We will stroll back toward the train station together as the sun sets, as the reds remaining in the sky tint the brick beside us, like stern church wine, like the gravid shadows that haunted Mr. Rembrandt.

We will awaken at 4:30am in order to take Menna to the Schiphol Airport. We will stand in line with cheerful Europeans on holiday, and we will make our farewells in front of the chambers of airport security. I will watch her unpacking her bag into the bins for the security apparatus. She will be flying soon. I will have spent a day alone in our apartment before she arrives.

Outside the lonely apartment, summer carries on with unabated charm. My summer will consist of long runs. I’ll soak up the sun. I’ll enjoy the waters of the river that way. I’ll enjoy the parks. My autumn training is starting. I have a race in Den Haag. I have a race in Eindhoven.

Menna and I have had our summer. We have visited the beach at Scheveningen, diving into the cold waters and learning how to swim again, lying on our beach towels. Menna is afraid of the sun. She thinks she will burn. She thinks she will be too dark. I’m laughing at her.

We have visited Paris when the sun was hottest.

Sunday, July 06, 2014

Travelogue 567 – July 6
The Cup


The people in orange are dancing. There might be a light rain falling, but they are dancing. Menna wants to scream. She lets out a shrill whoop into the night. It’s well after midnight. An ambulance with blue flashing lights speeds past. But the street is blocked ahead, cars lined up in the road, honking their horns. In the intersection, the people in orange are dancing.

We are laughing at them. The people in orange were on TV, too, and they were acting just like people in orange. ‘That’s exactly what they’re like,’ Menna cries. This match was method, so different from yesterday’s between South American titans, in which passion was preferred to method. Tonight, passing and stubborn possession took precedence. The chances came, several shots were magically repelled by the woodwork, and the extra periods passed without score. In the final minutes, the brilliant chieftain replaced the man in front of the goal.

Then they turned out, the men in orange, with dispassion in their eyes, and while the opposition gathered in a stormy circle of intent and affirmation, the men in orange stood by. When it came time to shoot, each one walked directly to the position, placed the ball, and with no hesitation at all charged the ball and shot. Each ball entered. Cold, the men in orange! When the new man at the net repelled the second ball from the opposition, the game was won.

There’s a grim single-mindedness to the performance of the Dutch in this World Cup. They demonstrate no hopes for glory. They were never favorites. They came in with a young team, with no explicit expectation to reach the final game, like they did four years ago. They arrived with only the heart and mind of the grand new chieftain, Mr. Van Gaal. They arrived with the power and impetuousness of Arjen, the nearest embodiment of Dutch passion. Van Gaal has coached Arjen at Munich. After the World Cup, the chieftain will be moving on to Manchester United.
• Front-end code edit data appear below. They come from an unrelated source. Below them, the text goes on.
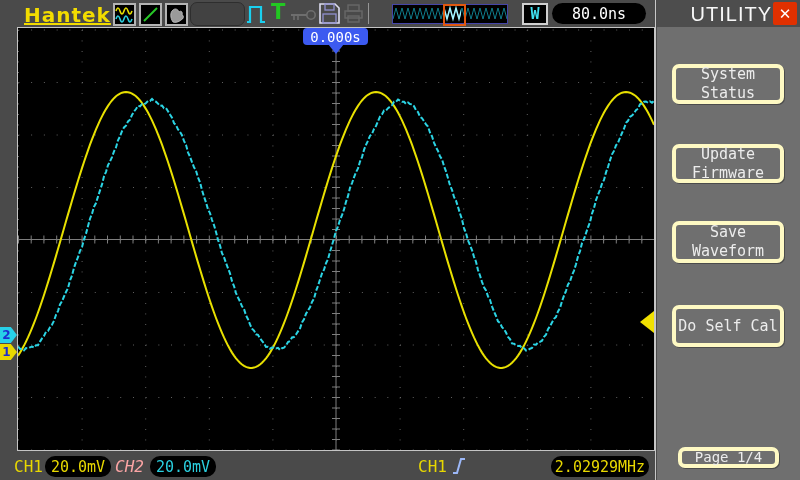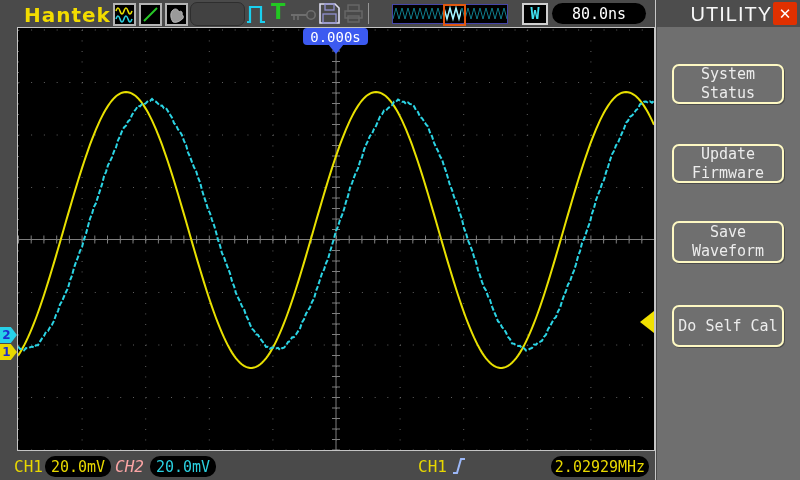--- a/index.html
+++ b/index.html
@@ -9,7 +9,7 @@
   
   #topbar{position:absolute;left:0;top:0;width:657px;height:28px;}
   #logo{position:absolute;left:24px;top:3px;font:bold 20px "DejaVu Sans",sans-serif;
-        color:#f2dc00;letter-spacing:1px;}
+        color:#f2dc00;letter-spacing:1px;text-decoration:underline;}
   .ibox{position:absolute;top:3px;width:23px;height:23px;background:#000;
         border:2px solid #b4b4b4;box-sizing:border-box;}
   #icon-ch{left:113px;} #icon-slope{left:139px;} #icon-hand{left:165px;}

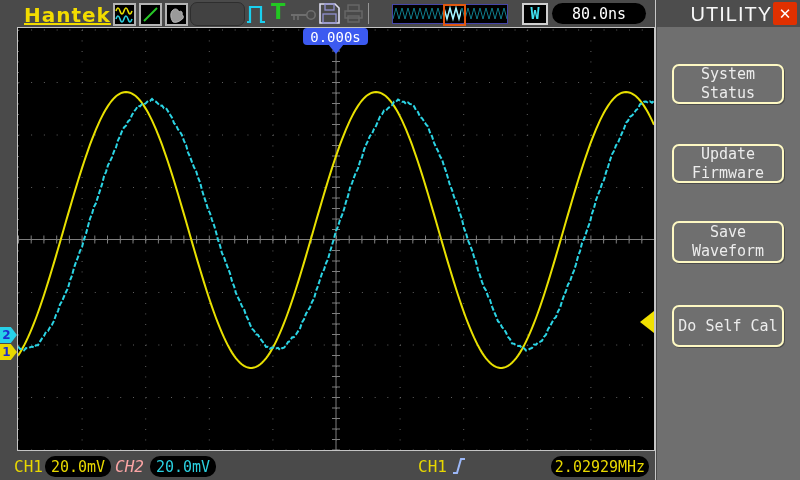--- a/index.html
+++ b/index.html
@@ -42,7 +42,7 @@
   #close-btn{position:absolute;right:3px;top:2px;width:24px;height:23px;background:#e03000;
         color:#fff;font:bold 15px "DejaVu Sans",sans-serif;display:flex;align-items:center;
         justify-content:center;border-radius:2px;cursor:pointer;}
-  .menu-btn{position:absolute;left:15px;width:112px;border:2px solid #fef9c3;border-radius:7px;
+  .menu-btn{position:absolute;left:15px;width:112px;border:4px solid #fef9c3;border-radius:7px;
         color:#ececec;font:15px/19px "DejaVu Sans Mono",monospace;display:flex;
         flex-direction:column;align-items:center;justify-content:center;text-align:center;
         box-shadow:1px 1px 0 rgba(30,30,30,.45);cursor:pointer;box-sizing:border-box;}

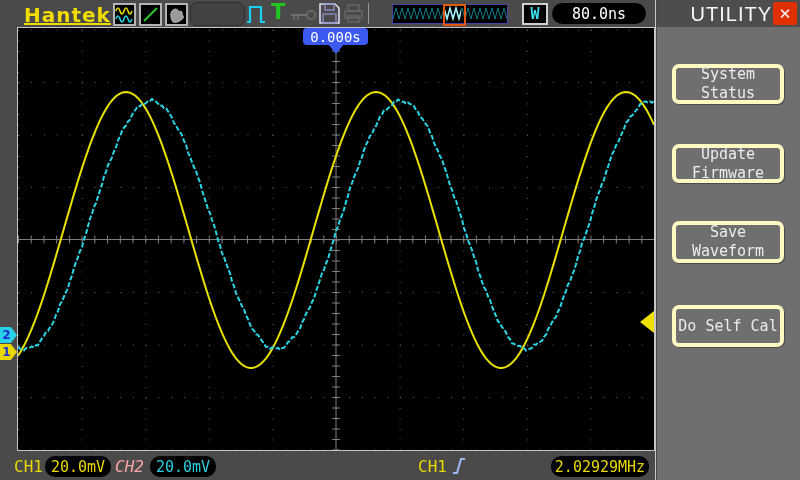--- a/index.html
+++ b/index.html
@@ -200,6 +200,10 @@
       <span>Save</span>
       <span>Waveform</span>
     </div>
+    <div class="menu-btn" id="btn-page">
+      <span>Page 1/4</span>
+
+    </div>
   </div>
 
   <div id="bottombar">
‘They’re so tough,’ says Menna. ‘That’s what I have to deal with every day! That!’ She points at the TV with both amusement and horror. Yes, that’s the Dutch way, the frank stare and the unyielding attitude. When and if they lose, they will clear the field with the same matter-of-fact manner. ‘They were better,’ they will say, if it comes to that. But, until they lose, they will show up on time and ready for quiet and dedicated work.

We need fresh air. We need some blood flow in the limbs. We have been sitting in front of the TV too long. There was the Argentina game, with our neighbors Belgium. There was a movie starring Tommy Lee, and then there was Holland’s unblinking show-down for their place in the final four.

It’s after midnight. The air is alive with car horns and fireworks. The people in orange are dancing in the streets. Menna wants to scream. I say, of course you do, and her whoop echoes from the faces of the apartment buildings lining our street.